К счастью Курчева, на его докладе, кроме преподавательницы истории, присутствовали всего четыре студентки. Приди их хоть на две, на три больше, историчка наверняка бы подняла грандиозный скандал и Бориса немедля выперли бы из института. Она и так не дала ему прочесть больше трех страниц, потому что он сразу начал с главного.
– Рабочие не пускали в свою организацию
Плеханов и Кравчинский правы: действительно, Халтурин был занятной личностью. Но он покинул Северный Союз и примкнул к террористам и народовольцы тут ни при чем. Они его к себе на аркане не тащили. (Это был уже прямой выпад против "Краткого курса".)
– Рабочих погубила ненависть к образованным, - сказал девятнадцатилетний Курчев, и тут уж преподавательница окончательно взорвалась. С тех пор Курчев не получал по истории больше тройки, а так как на этом факультете история была профилирующей дисциплиной, то и по остальным предметам ему редко ставили выше.
Теперь, в мартовский понедельник 1954 года, он снова хотел засесть за этот самый Северный Союз. Правда, доклад не сохранился. Курчев его тогда не разорвал, а отвез к бабке в Серпухов. Но когда год спустя бабка померла, дом продали, а Борис начисто забыл об этой тридцатистраничной работе, и тетка Ольга сожгла ее вместе со всем барахлом, которое не удалось сбыть соседям.
Впрочем, память у лейтенанта еще не начала отказывать и он помнил почти все цифры и даты, не говоря уже о фамилиях и именах.
Он поставил на стол машинку, вложил в нее три страницы с двумя копирками и бодро отколошматил:
"Северный Союз Русских рабочих - организация и гибель".
"Бачин задушил Южакову. Она его точно не любила, - подумал он, мрачно глядя на заголовок, высовывающийся из "малявки".
– Инга меня тоже не любит. Я ей, как водка. Каждый ищет забвения. Поэтому нам в темноте проще, чем на свету".
"Ну, хорошо, - начал он.
– Я напишу эту работу.
– Каретка побежала влево, звякнула о звонок, и Курчев резко передвинул рычажок.
– Я напишу и между строчек вставлю им перо и докажу, что рабочими владел комплекс неполноценности. На кафедре - не у Алешки, а на какой-нибудь другой, прочтут, вымарают главное и (десять из ста!) предположим, зачислят. И всю жизнь буду писать одно, а между строк вставлять другое, что они будут вымарывать. И я стану городским идиотом или дурачком от истории. Писать такое, что всем известно, давно апробировано, я не могу. Мне нужен, как уленшпигелевскому ослу, манящий морду репейник, то есть запретный манок. Нужно что-то такое, ради чего стоит усадить себя за стол. "История - не стихи и не проза, но и тут есть что-то личное, внутреннее, тайное...
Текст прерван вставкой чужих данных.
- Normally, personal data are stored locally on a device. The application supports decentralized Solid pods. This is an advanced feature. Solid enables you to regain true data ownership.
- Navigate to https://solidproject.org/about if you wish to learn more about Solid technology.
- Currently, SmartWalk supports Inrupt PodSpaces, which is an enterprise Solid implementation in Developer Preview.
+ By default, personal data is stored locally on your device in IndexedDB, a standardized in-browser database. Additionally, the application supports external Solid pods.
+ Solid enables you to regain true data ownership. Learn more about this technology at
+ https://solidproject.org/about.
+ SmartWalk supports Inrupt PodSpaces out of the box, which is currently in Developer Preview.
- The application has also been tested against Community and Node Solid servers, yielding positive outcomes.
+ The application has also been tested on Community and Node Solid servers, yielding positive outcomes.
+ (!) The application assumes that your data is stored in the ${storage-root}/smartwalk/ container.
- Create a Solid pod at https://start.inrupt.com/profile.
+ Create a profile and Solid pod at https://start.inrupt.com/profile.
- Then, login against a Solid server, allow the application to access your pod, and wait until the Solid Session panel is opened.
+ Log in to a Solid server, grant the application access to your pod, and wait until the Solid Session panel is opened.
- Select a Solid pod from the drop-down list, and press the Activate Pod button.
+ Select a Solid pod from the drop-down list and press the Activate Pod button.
Нет, не тайное, - начал печатать с красной строки.
– Все проще. История - тоже деятельность. А всякая деятельность в своем конечном результате имеет цель одну - власть. Все стремятся к власти, но только к разным ее формам. Есенин писал кабацкие стихи, кричал, что ему на все начихать - и это тоже была жажда власти, и за Есениным пошла есенинщина.
И я, когда хочу написать что-то особенное, особое, не такое, как пишут другие, я тоже - чего скрывать и наводить тень на ясную погоду?!
– хочу, чтобы меня считали особенным, не таким, как все. И если произвести еще несколько логических действий, можно разглядеть, что речь опять же идет о власти. И я, и тот парень, что как только потеплеет и подсохнет, вылезет во двор с гитарой и будет петь блатные песни, собственно, не слишком отличимы. Ну, предположим, я даже не ищу восторгов. Мне, скажем, достаточно одной возможности таковых. Я напишу свою работу и положу в чемодан, как скупой рыцарь в подвал свои дукаты. Ему достаточно одной мысли, что в любой день и час он вытащит на свет свои сокровища и все падут ниц. (Хотя, конечно, и я, да и скупой барон, мы просто любим эту работу - бренчать на гитаре, составлять фразы или разглядывать и копить сокровища.)